Reducing the Main Memory Consumptions of FPmax* and FPclose

Reducing the Main Memory Consumptions of FPmax* and FPclose GöstaGrahne grahne@cs.concordia.ca Concordia University Montreal

Canada

JianfeiZhu jzhu@cs.concordia.ca Concordia University Montreal

Canada

Reducing the Main Memory Consumptions of FPmax* and FPclose 74C83BD77CFF8C70EA003A7DB7289F8B GROBID - A machine learning software for extracting information from scholarly documents

In [4], we gave FPgrowth*, FPmax* and FPclose for mining all, maximal and closed frequent itemsets, respectively. In this short paper, we describe two approaches for improving the main memory consumptions of FPmax* and FPclose. Experimental results show that the two approaches successfully reduce the main memory requirements of the two algorithms, and that in particular one of the approaches does not incur any practically significant extra running time.

Introduction

In FIMI'03 [2], many implementations of algorithms for mining all, maximal and closed frequent itemsets were submitted and tested independently by the organizers. The experimental results in [3] showed that our algorithms FPgrowth*, FPmax* and FPclose [4] have great performance on most datasets, and that FPmax* and FPclose were among the fastest implementations. Our experimental results in [7] also showed that the three algorithms are among the algorithms that consume the least amount of main memory when running them on dense datasets.

However, we also found in [7] that FPmax* and FPclose require much more main memory than other algorithms in [2] especially when the datasets are sparse. This is because the FP-trees constructed from the sparse datasets sometimes are fairly big, and they are stored in main memory for the entire execution of the algorithms FPmax* and FPclose. The sizes of some auxiliary data structures for storing maximal and closed frequent itemsets, the MFI-trees and the CFI-trees also always increase even though many nodes in the trees become useless.

In this short paper, we describe two approaches for reducing the main memory usages of FPmax* and FPclose. We also give the experimental results which show that FPmax* with either of the approaches needs less main memory for running on both synthetic dataset and real dataset.

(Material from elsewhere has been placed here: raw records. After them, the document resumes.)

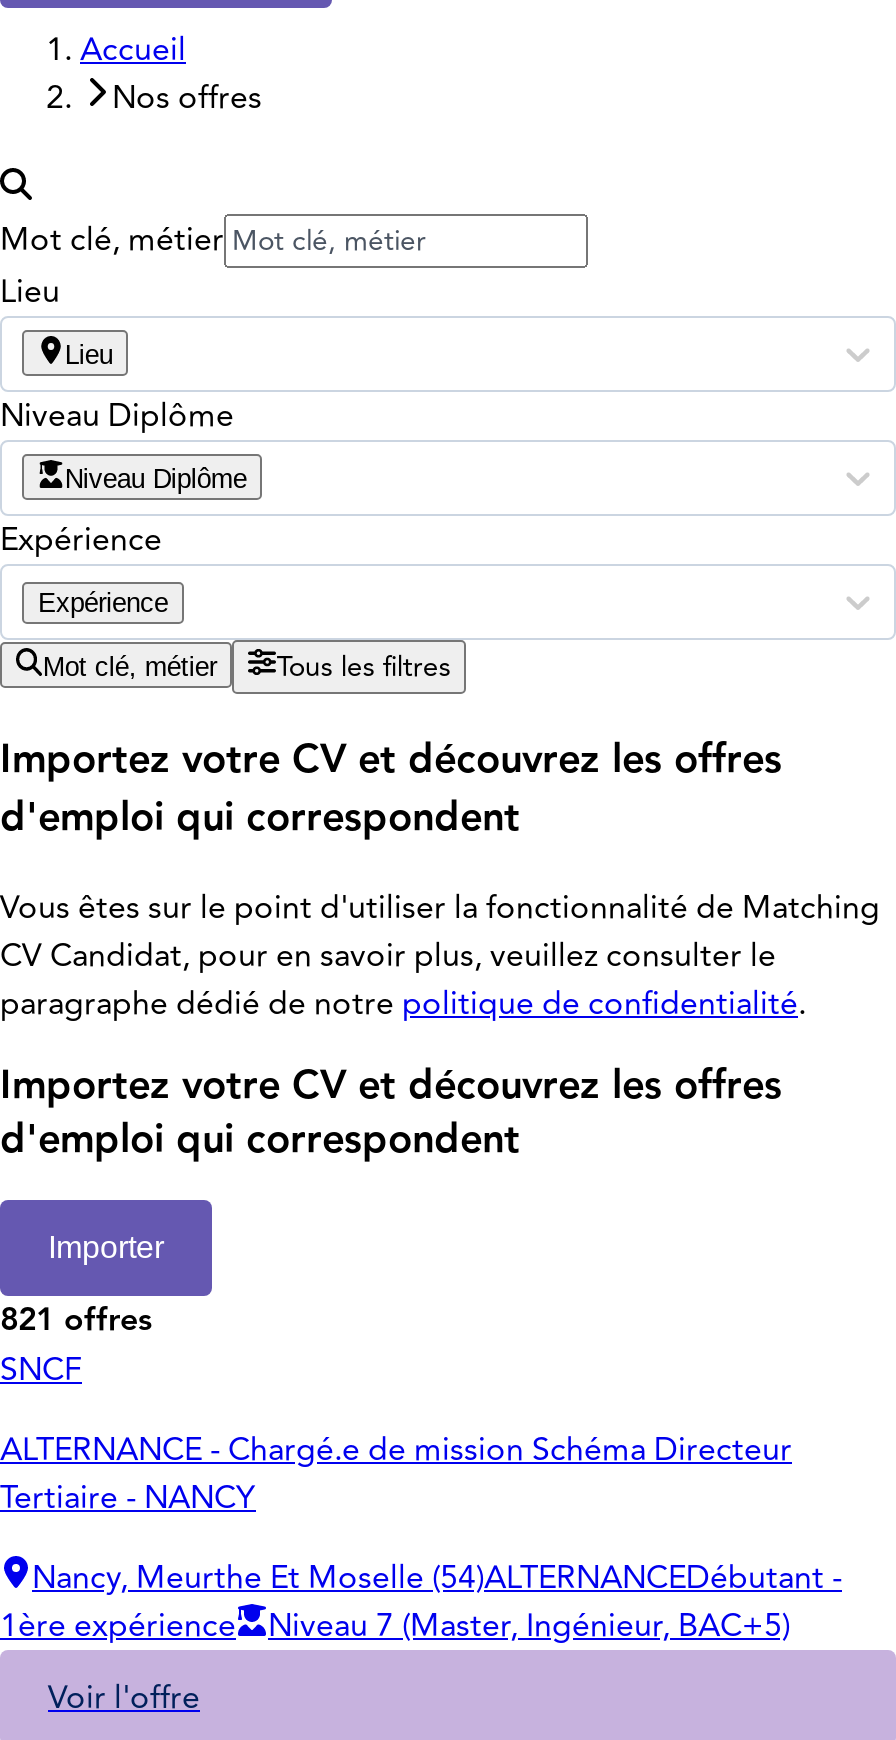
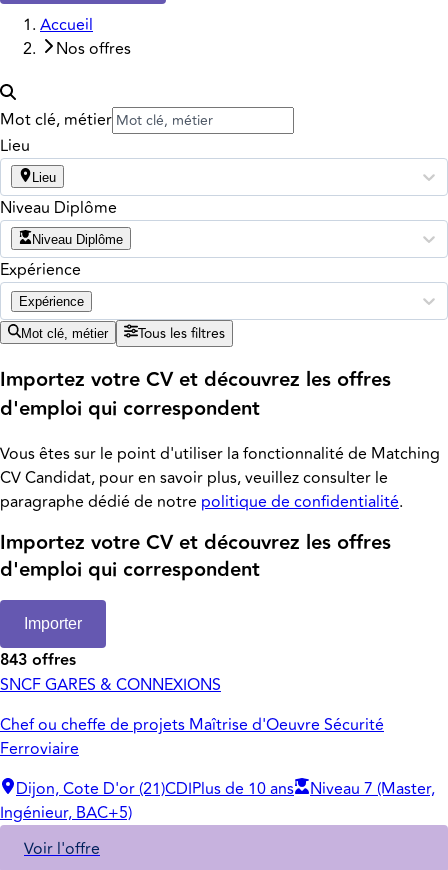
- 821 offres
- SNCF
+ 843 offres
+ SNCF GARES & CONNEXIONS

- ALTERNANCE - Chargé.e de mission Schéma Directeur
- Tertiaire - NANCY
+ Chef ou cheffe de projets Maîtrise d'Oeuvre Sécurité
+ Ferroviaire

- Nancy, Meurthe Et Moselle (54)ALTERNANCEDébutant -
- 1ère expérience
- Niveau 7 (Master, Ingénieur, BAC+5)
+ Dijon, Cote D'or (21)CDIPlus de 10 ans
+ Niveau 7 (Master,
+ Ingénieur, BAC+5)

Improving the Main Memory Requirements

We first give a detailed introduction to the main memory requirements of the two algorithm implementations in [4]. Then two approaches for improving the main memory consumption are introduced. Since FPmax* and FPclose have similar main memory requirements, here we only consider main memory improvements in the implementation of FPmax*.

The Basic Case

In [4], when implementing FPgrowth*, FPmax* and FPclose, each node P of an FP-tree, an MFI-tree or a CFI-tree has 4 pointers that point to its parent node, left-child node, right-sibling node and the next node that corresponds to the same itemname as P . The left-child node and right-sibling node pointers are set for the tree construction. The parent node pointer and next node pointer in an FP-tree are used for finding the conditional pattern base of an item. In MFItrees and CFI-trees, they are used for maximality checking and closedness testing.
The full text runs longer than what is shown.